═════ Data for this exercise ═════

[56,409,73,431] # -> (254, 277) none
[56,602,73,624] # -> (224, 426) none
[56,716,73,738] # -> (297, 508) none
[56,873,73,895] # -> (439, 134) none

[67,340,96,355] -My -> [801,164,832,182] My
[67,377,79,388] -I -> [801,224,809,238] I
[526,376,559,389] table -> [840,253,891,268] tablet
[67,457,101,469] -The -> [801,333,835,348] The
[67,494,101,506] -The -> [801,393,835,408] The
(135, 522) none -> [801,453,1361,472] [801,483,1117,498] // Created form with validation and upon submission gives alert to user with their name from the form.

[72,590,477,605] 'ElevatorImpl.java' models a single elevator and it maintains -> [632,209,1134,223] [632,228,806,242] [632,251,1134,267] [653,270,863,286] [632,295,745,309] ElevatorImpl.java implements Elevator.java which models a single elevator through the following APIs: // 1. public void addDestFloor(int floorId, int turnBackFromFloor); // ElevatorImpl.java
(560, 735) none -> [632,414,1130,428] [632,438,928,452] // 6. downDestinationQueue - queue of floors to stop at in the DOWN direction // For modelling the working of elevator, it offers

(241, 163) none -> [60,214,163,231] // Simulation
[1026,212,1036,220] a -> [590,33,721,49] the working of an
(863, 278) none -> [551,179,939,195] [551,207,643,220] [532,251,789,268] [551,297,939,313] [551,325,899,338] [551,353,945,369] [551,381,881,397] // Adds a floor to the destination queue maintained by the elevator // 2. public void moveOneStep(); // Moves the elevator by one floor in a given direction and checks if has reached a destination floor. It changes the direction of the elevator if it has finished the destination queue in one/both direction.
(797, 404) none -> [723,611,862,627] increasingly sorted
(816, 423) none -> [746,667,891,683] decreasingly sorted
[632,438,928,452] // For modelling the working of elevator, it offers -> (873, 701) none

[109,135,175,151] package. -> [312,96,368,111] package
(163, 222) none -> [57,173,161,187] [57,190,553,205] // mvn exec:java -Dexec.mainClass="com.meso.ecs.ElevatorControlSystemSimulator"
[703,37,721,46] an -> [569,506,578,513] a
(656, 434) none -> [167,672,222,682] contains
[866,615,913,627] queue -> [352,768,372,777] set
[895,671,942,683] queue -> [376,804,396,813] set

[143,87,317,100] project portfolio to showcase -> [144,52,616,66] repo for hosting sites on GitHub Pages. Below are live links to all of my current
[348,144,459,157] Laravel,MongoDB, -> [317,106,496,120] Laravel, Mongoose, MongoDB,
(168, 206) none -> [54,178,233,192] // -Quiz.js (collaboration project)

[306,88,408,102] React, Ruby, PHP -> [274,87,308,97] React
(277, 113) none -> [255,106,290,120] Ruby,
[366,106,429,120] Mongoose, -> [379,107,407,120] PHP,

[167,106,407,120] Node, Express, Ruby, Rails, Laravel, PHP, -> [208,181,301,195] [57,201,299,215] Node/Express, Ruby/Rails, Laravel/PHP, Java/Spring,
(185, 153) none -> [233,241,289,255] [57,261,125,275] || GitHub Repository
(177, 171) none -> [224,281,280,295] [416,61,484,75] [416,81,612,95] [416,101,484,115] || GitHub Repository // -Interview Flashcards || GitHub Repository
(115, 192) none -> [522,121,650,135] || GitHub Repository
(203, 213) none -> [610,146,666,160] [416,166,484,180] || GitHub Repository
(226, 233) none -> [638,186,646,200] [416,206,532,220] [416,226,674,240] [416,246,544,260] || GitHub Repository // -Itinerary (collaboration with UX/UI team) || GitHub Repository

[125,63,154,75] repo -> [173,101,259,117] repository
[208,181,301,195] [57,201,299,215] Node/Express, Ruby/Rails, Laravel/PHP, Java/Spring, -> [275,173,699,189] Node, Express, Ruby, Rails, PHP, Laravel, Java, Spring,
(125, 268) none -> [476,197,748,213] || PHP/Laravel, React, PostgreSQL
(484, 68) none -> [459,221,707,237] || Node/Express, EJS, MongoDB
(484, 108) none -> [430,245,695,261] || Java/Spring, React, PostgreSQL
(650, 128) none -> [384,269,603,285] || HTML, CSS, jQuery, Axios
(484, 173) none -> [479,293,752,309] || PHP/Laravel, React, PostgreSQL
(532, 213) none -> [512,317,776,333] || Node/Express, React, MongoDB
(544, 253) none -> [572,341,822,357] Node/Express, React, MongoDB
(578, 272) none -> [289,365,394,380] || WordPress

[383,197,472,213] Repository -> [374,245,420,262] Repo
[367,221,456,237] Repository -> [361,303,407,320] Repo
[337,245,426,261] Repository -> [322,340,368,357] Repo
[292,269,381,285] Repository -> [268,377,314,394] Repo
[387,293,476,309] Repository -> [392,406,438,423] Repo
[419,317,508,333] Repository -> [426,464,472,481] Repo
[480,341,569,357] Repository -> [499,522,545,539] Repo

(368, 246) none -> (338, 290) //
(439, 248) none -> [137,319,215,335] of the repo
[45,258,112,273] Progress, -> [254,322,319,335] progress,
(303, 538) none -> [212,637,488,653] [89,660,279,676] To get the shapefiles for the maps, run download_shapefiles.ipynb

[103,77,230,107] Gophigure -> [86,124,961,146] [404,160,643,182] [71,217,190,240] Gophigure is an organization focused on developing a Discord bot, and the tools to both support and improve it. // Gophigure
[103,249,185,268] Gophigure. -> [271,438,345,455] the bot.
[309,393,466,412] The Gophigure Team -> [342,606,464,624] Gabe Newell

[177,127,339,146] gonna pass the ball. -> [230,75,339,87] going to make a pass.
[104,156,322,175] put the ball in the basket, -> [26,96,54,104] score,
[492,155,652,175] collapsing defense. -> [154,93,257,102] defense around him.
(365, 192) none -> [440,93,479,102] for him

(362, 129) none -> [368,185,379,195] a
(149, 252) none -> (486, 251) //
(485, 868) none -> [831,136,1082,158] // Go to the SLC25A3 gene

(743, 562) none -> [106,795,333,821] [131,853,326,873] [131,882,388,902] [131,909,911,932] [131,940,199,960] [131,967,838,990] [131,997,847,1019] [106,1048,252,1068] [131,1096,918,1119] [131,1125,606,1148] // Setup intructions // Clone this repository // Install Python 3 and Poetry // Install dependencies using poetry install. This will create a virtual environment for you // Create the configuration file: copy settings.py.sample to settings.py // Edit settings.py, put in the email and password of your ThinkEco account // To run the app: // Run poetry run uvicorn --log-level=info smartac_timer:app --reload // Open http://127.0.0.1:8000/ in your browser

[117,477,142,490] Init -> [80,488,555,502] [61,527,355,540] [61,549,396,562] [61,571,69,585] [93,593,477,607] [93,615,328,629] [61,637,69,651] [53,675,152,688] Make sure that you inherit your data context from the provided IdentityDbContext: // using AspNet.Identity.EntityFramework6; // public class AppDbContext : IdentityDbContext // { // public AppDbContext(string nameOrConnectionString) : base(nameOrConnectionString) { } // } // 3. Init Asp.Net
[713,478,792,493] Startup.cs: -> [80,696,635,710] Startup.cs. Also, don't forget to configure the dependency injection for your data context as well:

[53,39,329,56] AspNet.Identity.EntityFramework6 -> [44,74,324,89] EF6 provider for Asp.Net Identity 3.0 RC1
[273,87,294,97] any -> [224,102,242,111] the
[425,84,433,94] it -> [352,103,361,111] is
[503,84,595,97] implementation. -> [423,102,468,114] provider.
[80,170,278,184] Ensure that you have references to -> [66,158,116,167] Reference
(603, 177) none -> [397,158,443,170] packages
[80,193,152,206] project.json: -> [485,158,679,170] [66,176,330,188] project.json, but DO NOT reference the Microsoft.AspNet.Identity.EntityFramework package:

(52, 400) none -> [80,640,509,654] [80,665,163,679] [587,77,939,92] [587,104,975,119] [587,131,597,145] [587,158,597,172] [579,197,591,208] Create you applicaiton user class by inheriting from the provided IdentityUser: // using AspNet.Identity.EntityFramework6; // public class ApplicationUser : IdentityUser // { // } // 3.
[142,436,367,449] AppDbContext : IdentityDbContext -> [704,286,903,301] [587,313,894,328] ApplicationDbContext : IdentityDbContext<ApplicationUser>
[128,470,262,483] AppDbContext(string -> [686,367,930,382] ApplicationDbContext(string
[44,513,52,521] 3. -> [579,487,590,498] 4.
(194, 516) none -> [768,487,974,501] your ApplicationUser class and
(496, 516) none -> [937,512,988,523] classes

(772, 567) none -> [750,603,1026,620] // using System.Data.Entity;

═════

__Work task__. Starting with the line with "(362, 129) none -> [368,185,379,195] a" above and going on through the line with "(743, 562) none", transcribe every line exactly, both ends included, and add nothing.

__Written answer__.
(362, 129) none -> [368,185,379,195] a
(149, 252) none -> (486, 251) //
(485, 868) none -> [831,136,1082,158] // Go to the SLC25A3 gene

(743, 562) none -> [106,795,333,821] [131,853,326,873] [131,882,388,902] [131,909,911,932] [131,940,199,960] [131,967,838,990] [131,997,847,1019] [106,1048,252,1068] [131,1096,918,1119] [131,1125,606,1148] // Setup intructions // Clone this repository // Install Python 3 and Poetry // Install dependencies using poetry install. This will create a virtual environment for you // Create the configuration file: copy settings.py.sample to settings.py // Edit settings.py, put in the email and password of your ThinkEco account // To run the app: // Run poetry run uvicorn --log-level=info smartac_timer:app --reload // Open http://127.0.0.1:8000/ in your browser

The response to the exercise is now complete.